Work item — Below is a listing. Quote from it, exactly, the lines from the one containing "reference: REF14419 -> REF14039" down to the one containing "total quantity: 456 -> 1262", both ends included, and nothing else.

☆ ☆ ☆

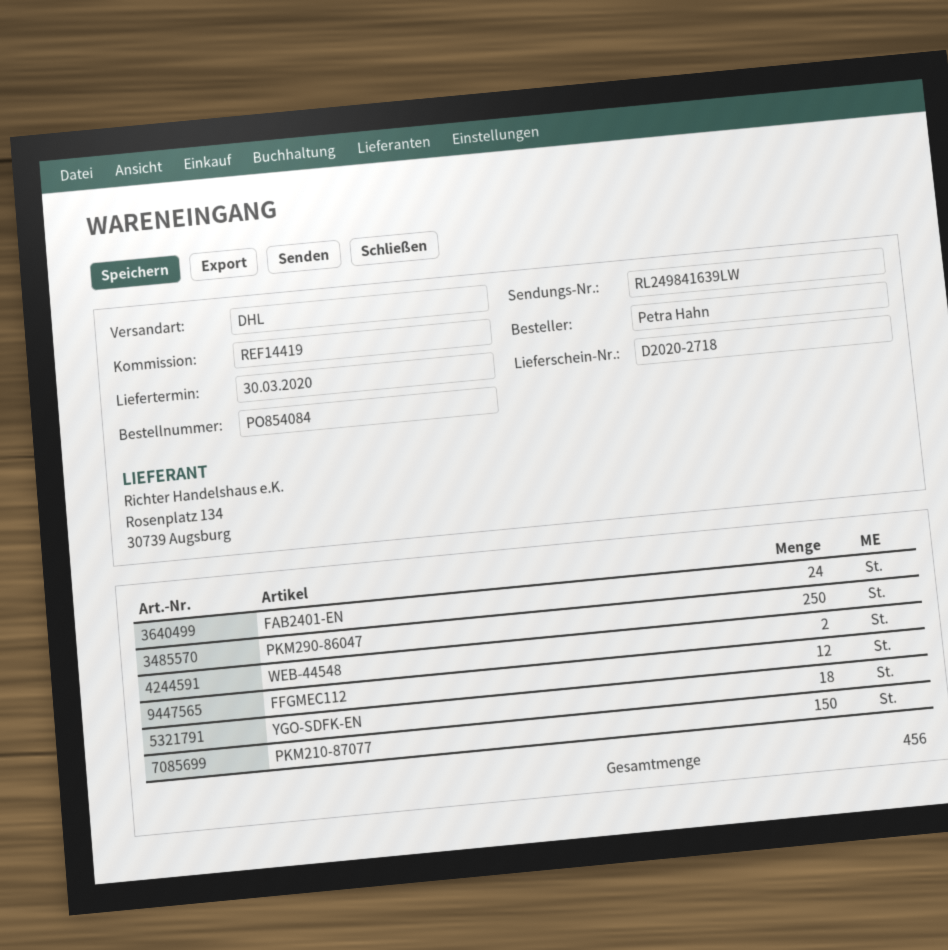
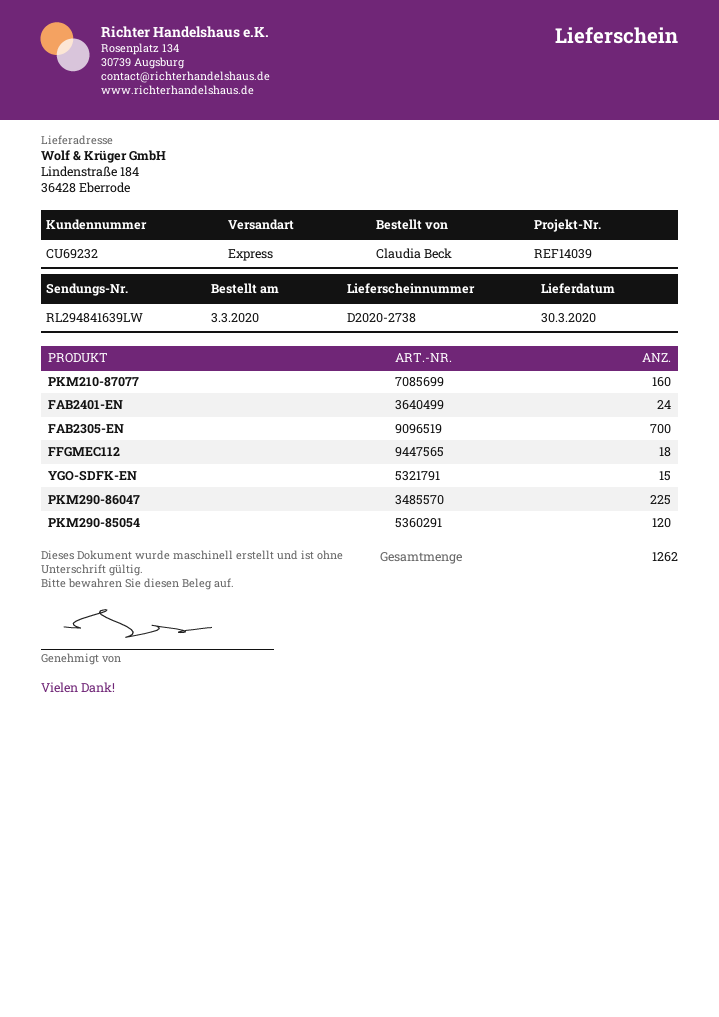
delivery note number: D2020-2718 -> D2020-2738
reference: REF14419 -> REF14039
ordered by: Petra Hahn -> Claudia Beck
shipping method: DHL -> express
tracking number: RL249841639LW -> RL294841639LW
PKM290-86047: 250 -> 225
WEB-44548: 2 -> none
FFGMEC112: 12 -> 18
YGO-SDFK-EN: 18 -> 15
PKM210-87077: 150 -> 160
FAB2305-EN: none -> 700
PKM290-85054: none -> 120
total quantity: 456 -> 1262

☆ ☆ ☆

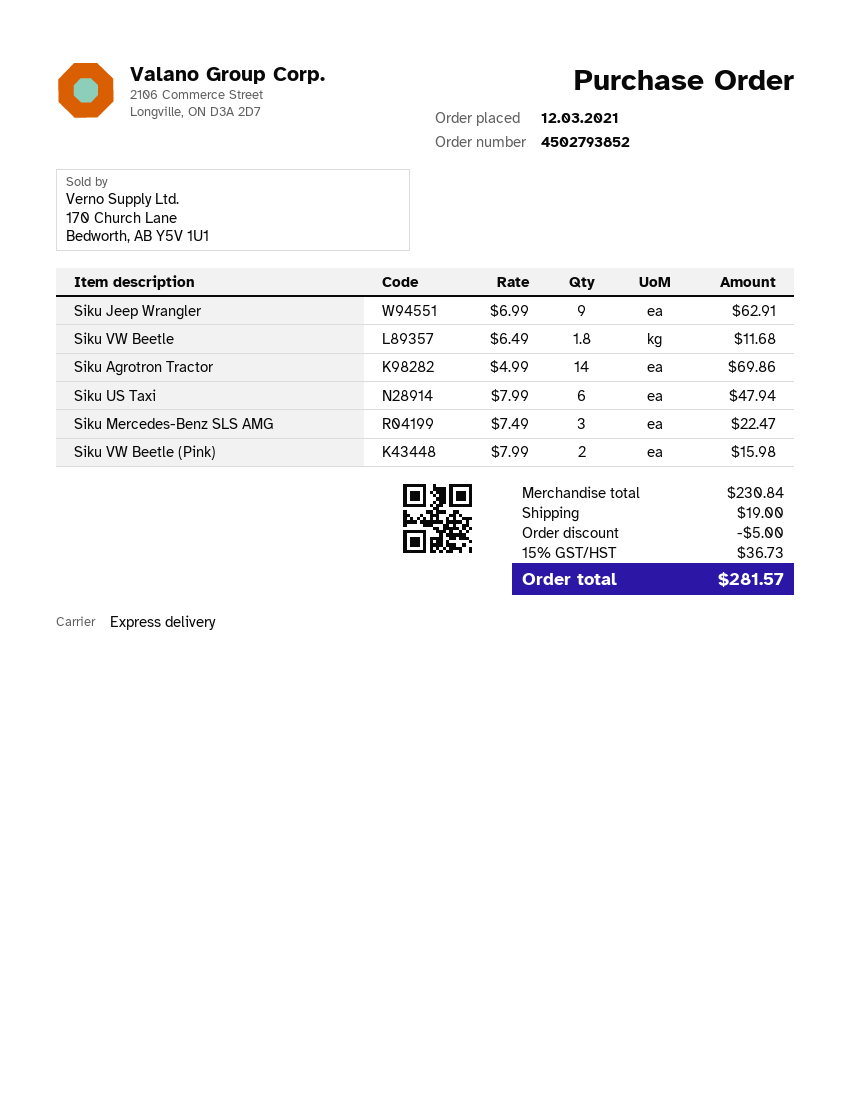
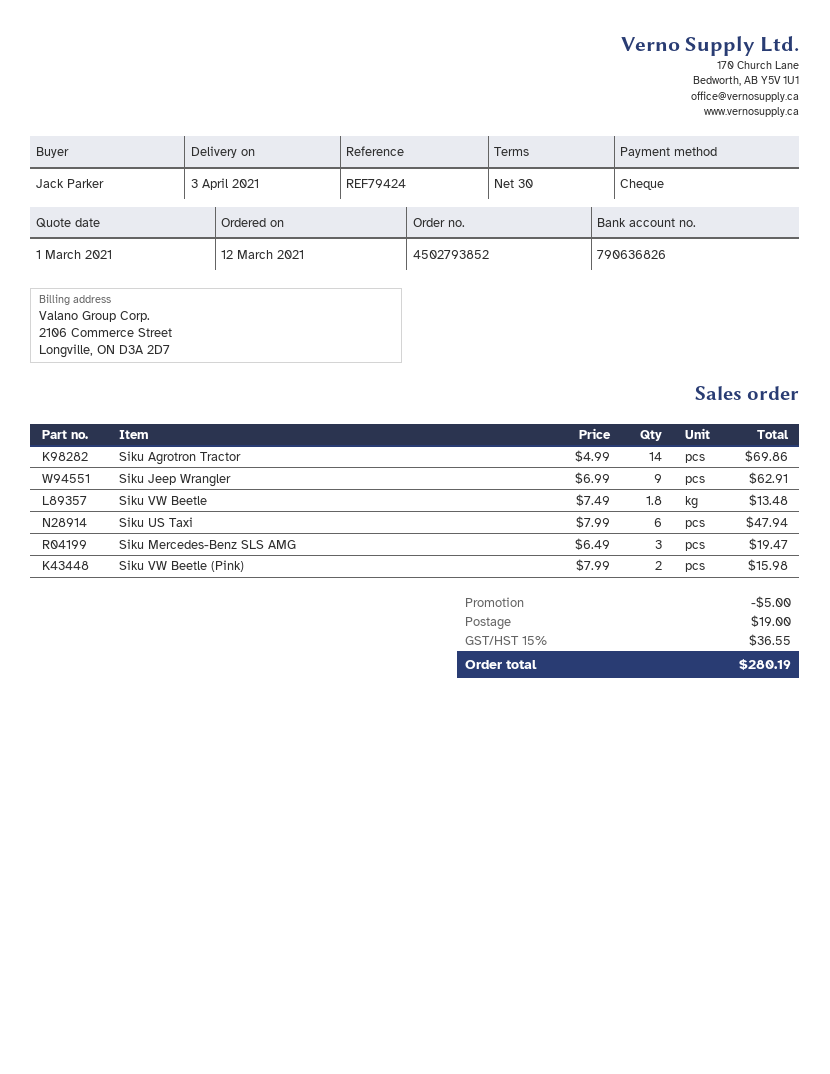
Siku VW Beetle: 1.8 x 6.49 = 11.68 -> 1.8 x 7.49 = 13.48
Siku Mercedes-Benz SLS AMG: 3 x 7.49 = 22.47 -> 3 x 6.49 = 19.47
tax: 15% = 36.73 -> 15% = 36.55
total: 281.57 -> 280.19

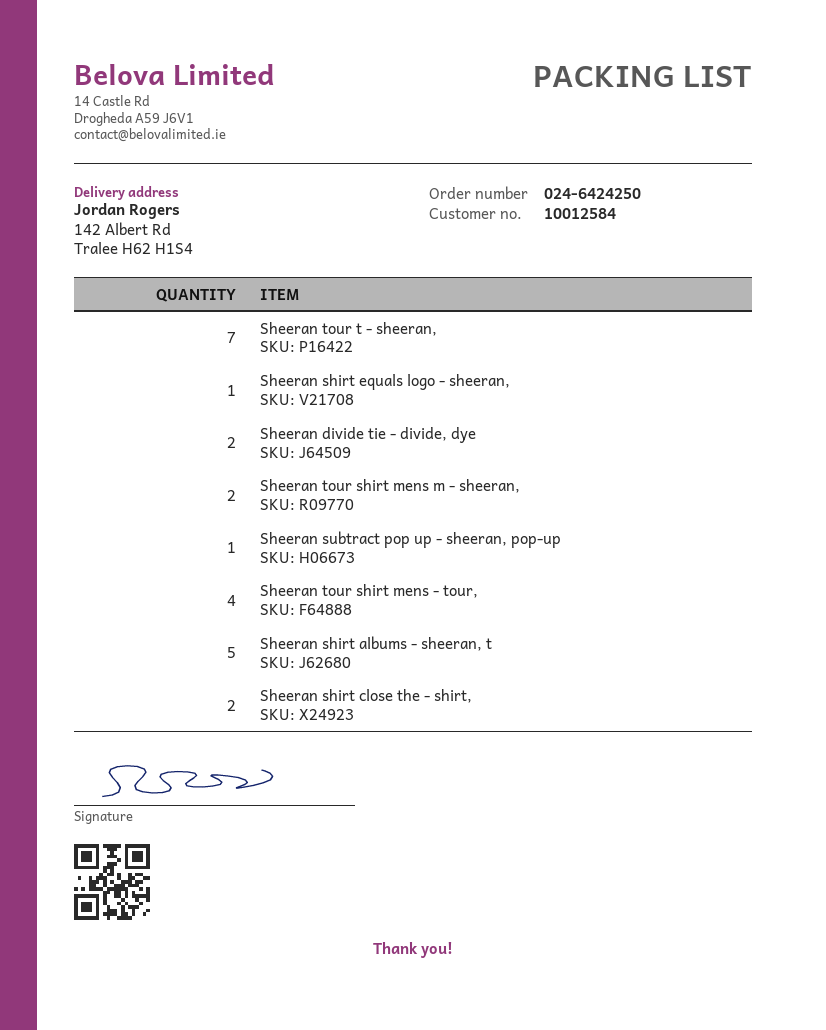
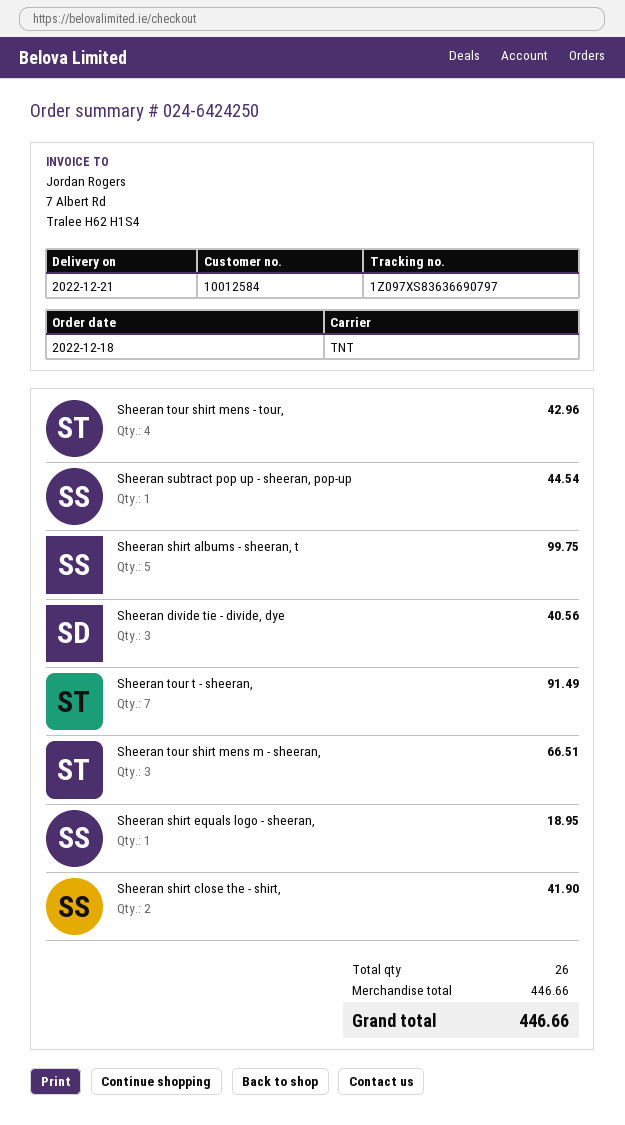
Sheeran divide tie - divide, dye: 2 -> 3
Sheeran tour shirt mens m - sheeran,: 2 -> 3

☆ ☆ ☆

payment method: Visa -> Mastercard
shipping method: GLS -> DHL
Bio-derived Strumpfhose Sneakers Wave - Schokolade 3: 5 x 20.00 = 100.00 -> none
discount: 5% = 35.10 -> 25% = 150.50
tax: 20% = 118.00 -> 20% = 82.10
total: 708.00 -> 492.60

☆ ☆ ☆

Result for this exercise —
reference: REF14419 -> REF14039
ordered by: Petra Hahn -> Claudia Beck
shipping method: DHL -> express
tracking number: RL249841639LW -> RL294841639LW
PKM290-86047: 250 -> 225
WEB-44548: 2 -> none
FFGMEC112: 12 -> 18
YGO-SDFK-EN: 18 -> 15
PKM210-87077: 150 -> 160
FAB2305-EN: none -> 700
PKM290-85054: none -> 120
total quantity: 456 -> 1262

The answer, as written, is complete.